## Task to complete
Please reproduce the entries exactly as they appear below, but not the pictures.

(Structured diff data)
============

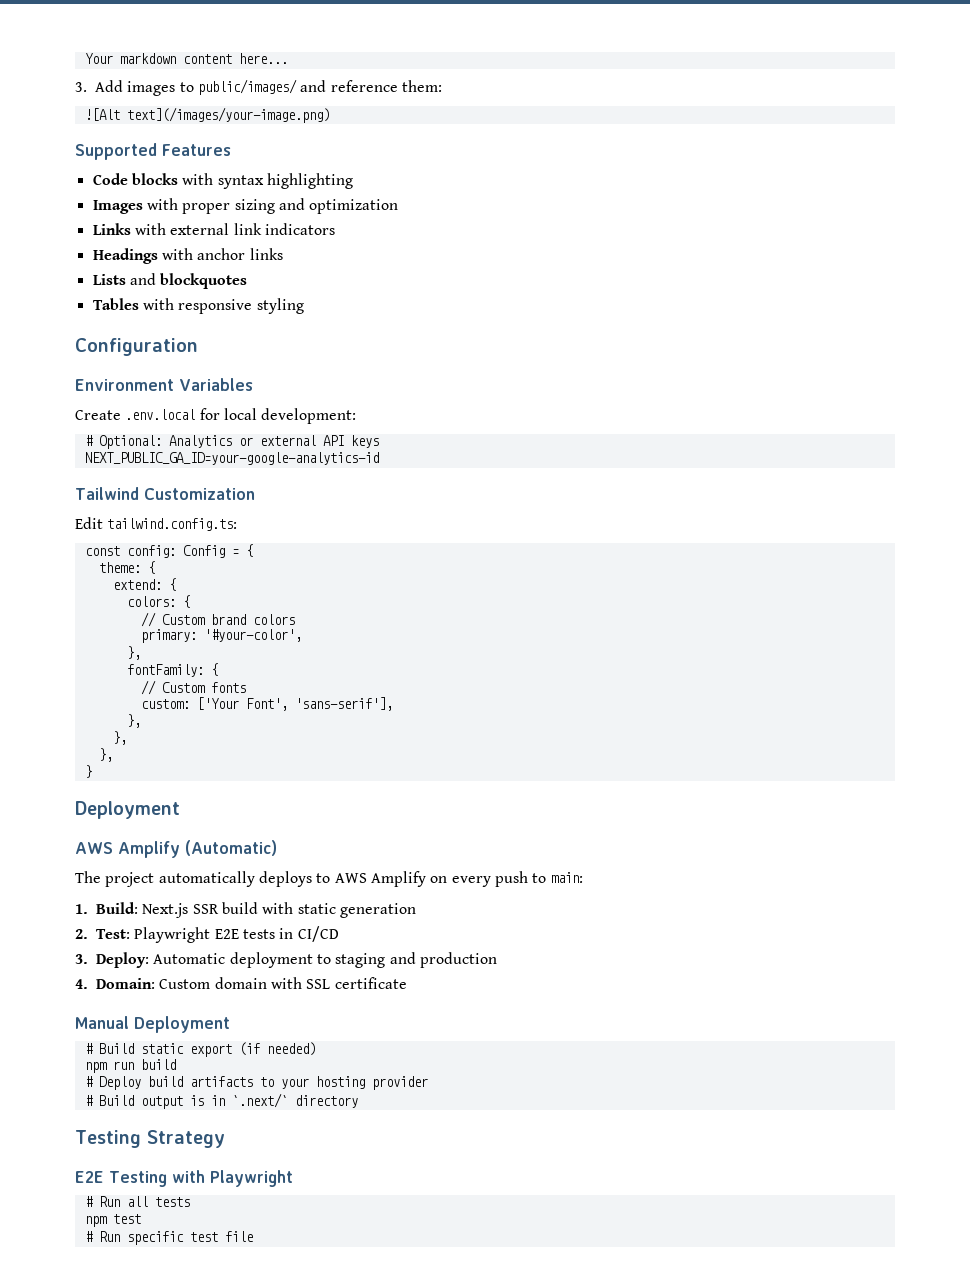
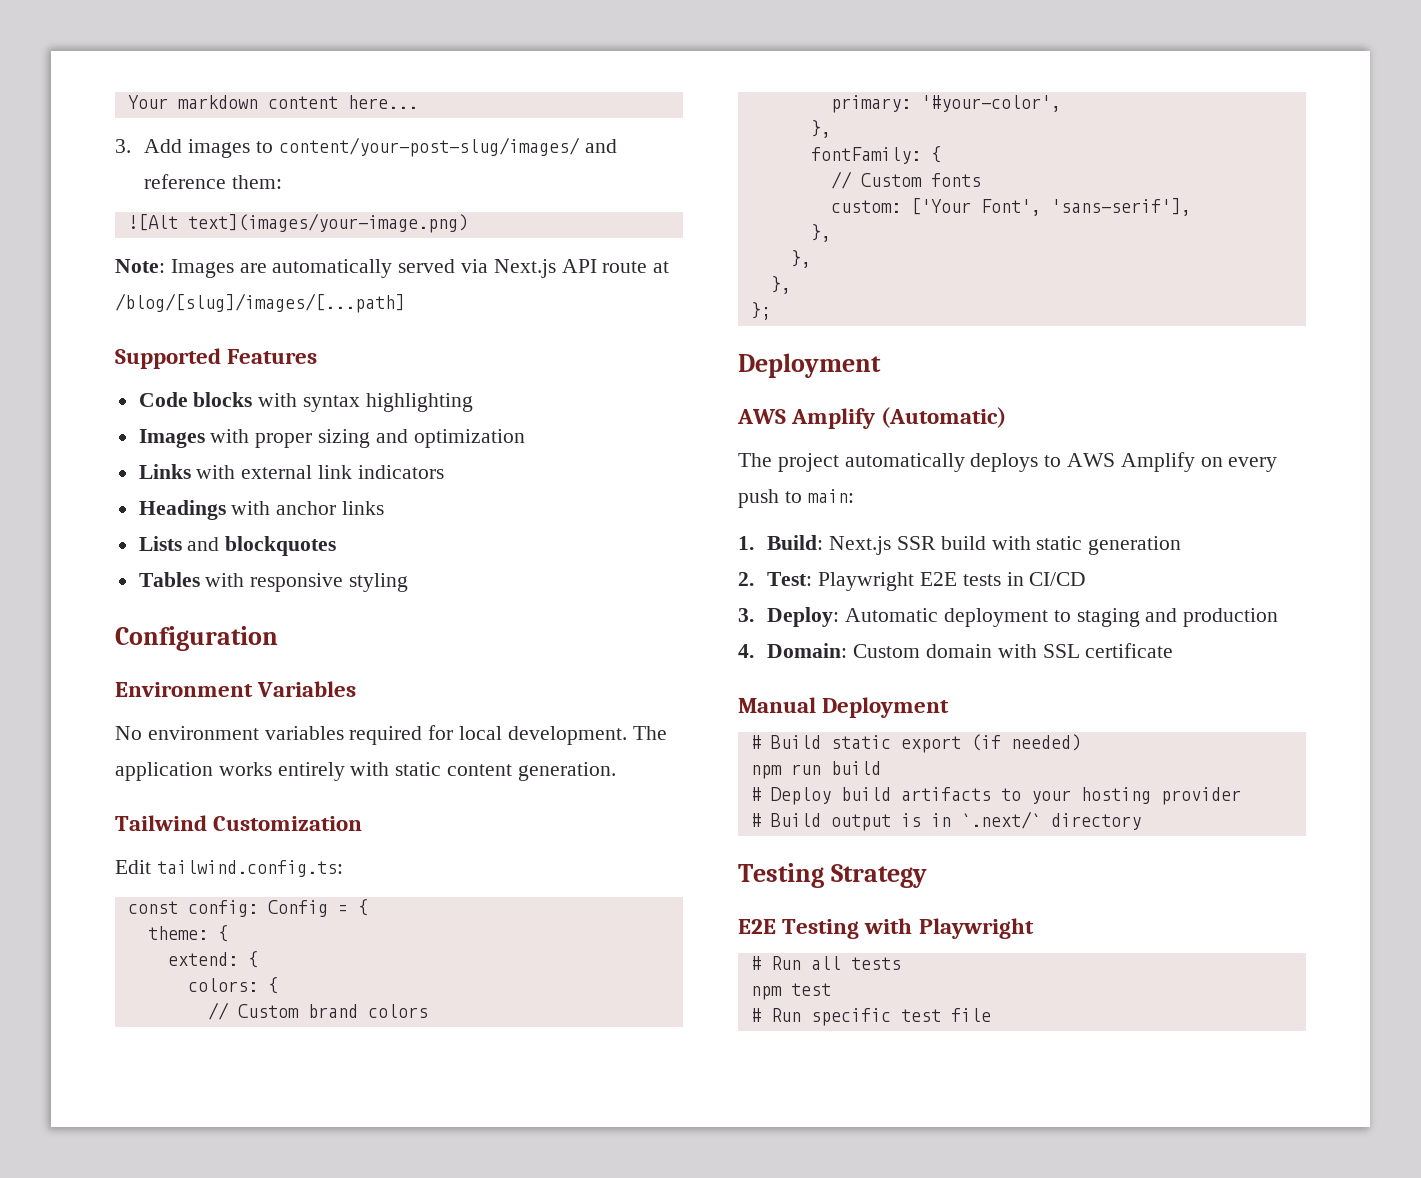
- 3. Add images to public/images/ and reference them:
+ 3. Add images to content/your-post-slug/images/ and reference them:
- ![Alt text](/images/your-image.png)
+ ![Alt text](images/your-image.png)
+ Note: Images are automatically served via Next.js API route at /blog/[slug]/images/[...path]
- Create .env.local for local development:
- # Optional: Analytics or external API keys
- NEXT_PUBLIC_GA_ID=your-google-analytics-id
+ No environment variables required for local development. The application works entirely with static content generation.
- }
+ };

============

## Task output
- 3. Add images to public/images/ and reference them:
+ 3. Add images to content/your-post-slug/images/ and reference them:
- ![Alt text](/images/your-image.png)
+ ![Alt text](images/your-image.png)
+ Note: Images are automatically served via Next.js API route at /blog/[slug]/images/[...path]
- Create .env.local for local development:
- # Optional: Analytics or external API keys
- NEXT_PUBLIC_GA_ID=your-google-analytics-id
+ No environment variables required for local development. The application works entirely with static content generation.
- }
+ };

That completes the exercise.